It is important to note that while we use the alignment information in our method, it is never assumed that any specific alignment is correct. We believe this is a strength compared to other methods that more heavily rely on read mapping and as a result may be more biased towards the reference.

Simulation results

In order to validate our method, we design a simulation framework using two reference genomes; the O157:H7 strain of the E. coli bacterial genome (NCBI NC011353.1), and chromosome 1 of the reference mouse genome (NCBIM37). The E. coli genome, at roughly 5 Mb in length, is used in its entirety, while we generate a simulation reference from the mouse genome by sampling a 5 Mb subsequence from the chromosome.

For each reference genome, we generate simulated donor genomes by applying a series of mutations to the reference, including insertions, deletions, duplications, and translocations. We vary the average size of the mutation events from 5 Kb to 50 Kb, such that these events comprise roughly 15% of donor genome. We further apply a set of SNV mutations at a rate of 0.1%.

We generate simulated paired-end sequencing data from each donor genome using a read length of 100 bp and fixed insert size of 500 bp. In all cases we assume error-free reads and uniform coverage (a read from every position). While these assumptions are unrealistic in practice, correcting for read errors and variable coverage are orthogonal problems which have been studied independently [23–25]. Although our method will need to be extended to account for the types of data encountered in real-world studies, we believe these preliminary results show significant promise.

For each data set, we perform paired-end assembly using Velvet [9] as a performance baseline, using a k-mer size of 99 bp. We then apply our own method and demonstrate that we are able to acheive significant improvements in both the number and size of assembled contigs. We validate that our contigs remain accurate by aligning them back against the simulation donor genome and observe that on average fewer than 1% are misassembled. This indicates that our method is relatively conservative, and does not bias excessively towards the reference. Refer to Table 1 for the results of our experiments on three different simulated donor sequences derived from the mouse reference.

We further evaluate our method by comparing two different strains of the E. coli bacteria, using the O157:H7 strain as a reference, and the K-12 strain as a donor. The K-12 strain is significantly shorter in length than the O157 strain, indicating the presence of large-scale deletions. This is supported by our assembly results, which indicate mutation events up to 120 Kb in size. The full results of our simulations on the E. coli reference are reported in Table 2.

It is important to note that while comparisons against de novo assemblers such as Velvet provide a valuable baseline for performance metrics, our method incorporates a significant source of additional information (the reference genome). Direct comparisons are therefore inherently unfair. Our results are instead intended to show the possible extent to which de novo results could be improved upon through the incorporation of existing reference sequences and reasonable assumptions.

Let R be a reference genome and D be our donor genome. We define S _R and S _D to be multisets (allowing repeats) of subsequences of the reference and donor genomes, respectively. In all cases, S _R represents the spectrum of k-mers, a single k-mer sampled from every position in R. S _D is dependent on our sequencing technology but in all cases is an approximation of the spectrum. We proceed first by defining a series of graph constructions that facilitate our method, then describe a message-passing formulation of our method that is concise and simple to implement.

Reference/donor graphs

Given the multisets of k-mers S _R and S _D , we can construct de Bruijn graphs G _R = {V _R , E _R } and G _D = {V _D , E _D }, where V _R (V _D ) is the union of all (k - 1)-mers in S _R (S _D ) and E _R (E _D ) is the multiset sum of all k-mers in S _R (S _D ). In more simple terms, we are given a set of k-mers, either sampled directly from the reference or generated by breaking up reads of length l in the donor sequencing data into l - k + 1 k-mers, and we construct a graph such that every k-mer is represented by an edge. Because we are interested in the similarities beteween the donor and the reference, it is helpful to combine both the reference and the donor in a single graph as described below.
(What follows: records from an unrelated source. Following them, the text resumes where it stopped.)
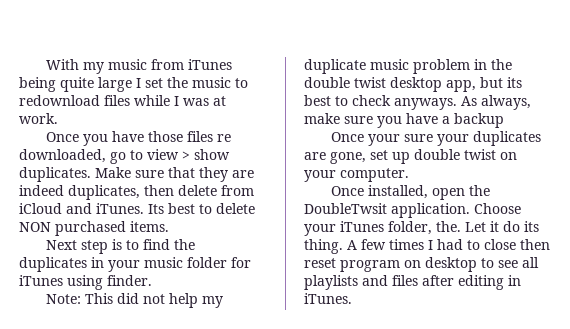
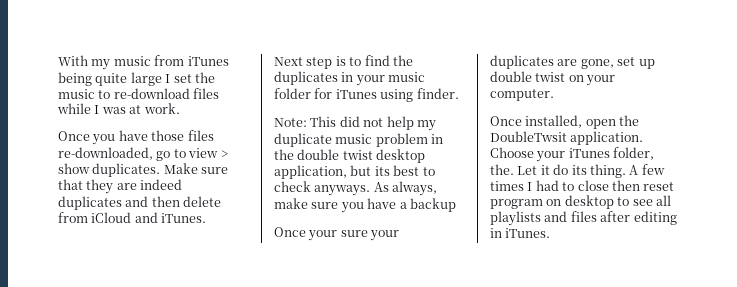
- With my music from iTunes being quite large I set the music to redownload files while I was at work.
+ With my music from iTunes being quite large I set the music to re-download files while I was at work.
- Once you have those files re downloaded, go to view > show duplicates.
+ Once you have those files re-downloaded, go to view > show duplicates.
- Make sure that they are indeed duplicates, then delete from iCloud and iTunes. Its best to delete NON purchased items.
+ Make sure that they are indeed duplicates and then delete from iCloud and iTunes.
- Note: This did not help my duplicate music problem in the double twist desktop app, but its best to check anyways.
+ Note: This did not help my duplicate music problem in the double twist desktop application, but its best to check anyways.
Definition: a reference/donor graph G _RD is the superposition of de-Bruijn graphs G _R and G _D such that , where the operator indicates multiset sum. In order to maintain distinction between reference and donor edges, we assign an edge color of red to E _R and blue to E _D in the construction of G _RD . Each reference edge e ∈ E _R is annotated with an integer index e.pos equal to the corresponding position of the edge in the reference genome.

Refer to Figure 2 for a simple example of such a graph. While we are interested in constructing tours of this reference/donor graph, the traditional definition of an Euler tour in which each edge is visited exactly once no longer applies. We are only intersted in tours which exclusively touch donor edges, as these are the only tours that represent the sequencing data. This leads to the following simple definition.

A most basic example of a reference/donor graph, constructed from the superposition of the two original graphs. (a) Reference graph G _R . (b) Donor graph G _D . (c) The graph representing the reference sequence "TTGTTATTCTAC" and donor sequence 'ACGTTATTCTGT'. The donor subsequence "GTTATTCT" is reference-parallel, with reference marker R[3: 7], indicating that it aligns to position 3-7 in the reference sequence.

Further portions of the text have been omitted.